ソフ=ラン、仲間に逃げられる
――その者、金色のパンツを被り、天と地の狭間を統べるであろう――
「なぜだ!? みんな、いきなりパーティを抜けるだなんて! どうしてなんだよ!!」
Aランク冒険者パーティ『絶対なる白』のパーティリーダー『ソフ=ラン』。
彼は今、窮地に立たされていた。
彼らは今日、ドラゴン討伐という大冒険を終えてパーティの拠点に帰って来た。
大仕事を終えたばかりなので、しばらくゆっくりできると思っていたソフであったが、帰ってきて早々、パーティメンバー全員からパーティ離脱を告げられたのだ。

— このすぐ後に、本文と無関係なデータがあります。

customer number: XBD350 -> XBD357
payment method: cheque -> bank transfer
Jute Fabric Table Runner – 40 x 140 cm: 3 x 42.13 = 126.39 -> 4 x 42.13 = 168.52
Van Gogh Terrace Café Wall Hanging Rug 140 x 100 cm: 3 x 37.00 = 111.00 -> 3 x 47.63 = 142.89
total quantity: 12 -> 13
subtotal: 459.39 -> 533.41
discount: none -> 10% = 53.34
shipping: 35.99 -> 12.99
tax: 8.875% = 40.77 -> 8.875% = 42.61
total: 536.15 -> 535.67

これは事実上、リーダーであるソフの追放のようなものだった。
「冒険者稼業は上手くいっているじゃないか! 何が不満なんだ!?」
『絶対なる白』は、町の看板とも言える有力パーティである。
パーティ運営には全く問題が無く、熟すクエストは順調にキャリアアップをしている。このままいけば、あと1年ほどで最上位であるSランクに到達するだろうとソフは考えていた。
パーティメンバー間の仲も良好で、リーダーであるソフは圧倒的な支援スキルで味方を強化するパーティの要だ。
彼は、自身が追放される理由をなに一つ思いつかなかった。
「何が不満か、だって?」
ソフの言葉に、敵の攻撃を一身に集め味方を守る重騎士の『アリ=エール』が憤りを感じさせる口調で前に出た。
彼はその役職が良く似合うガタイのいい大男で、身長175㎝のソフより頭一つは体が大きい。
いかにも歴戦の騎士といった風格の、野獣のような顔を歪ませた彼は、頭に手をやり、被っていた物を地面に叩きつけた。
「もう、パンツを被りたくないからだよ!!」
「何が『パンツマスター』だよ! 強いスキルなのは分かるけど、なんでパンツを被らなきゃいけないんだ!!」
「近くを通る子供に指をさされるのよ! 「ままー、あのおねーちゃん、なんでパンツかぶってるの?」って言われるの! それで母親には「しっ! 見ちゃいけません」なんて言われるのよ! もう嫌!!」
「……パンツは履くもの」
回復術士の『ナノック=トップ』、エルフで弓使いの『サン=スター』、遊撃のナイフ使い『ゼロ=アタック』。
彼に続き、他の仲間達も被っていたパンツを脱ぐと、地面に叩きつけた。
そして彼らは、これまで溜め込んでいた不満を口にする。
彼らは、その常識と羞恥心から、もうパンツを頭に被りたくなかったのである。
『パンツマスター』。
それが支援職であるソフのユニークジョブだ。
彼は頭にパンツを被った仲間の能力をほぼノーコストで3倍まで引き上げる、壊れ性能のスキルを持っていたのだ。
それ以外にも様々なスキルを持つ『パンツマスター』だが、基本的にはこの能力向上スキルひとつで『絶対なる白』をAランクまで引き上げていた。
なお、普段からパンツを被っていないとスキルの効果が低減するので、時間の許す限り、彼らは普段からパンツを被っている必要があったのである。
「そういう訳だ。
いくら強力なスキルでも、これ以上そんなスキルの世話になりたくない。俺たちは、パーティを抜けさせてもらう。
行くぞ、みんな」
「……今まで世話になった」
「ここまで来れたのは貴方のおかげです。そこは、感謝していますよ」
「ん」
そうしてソフは一人、『絶対なる白』に取り残されたのだった。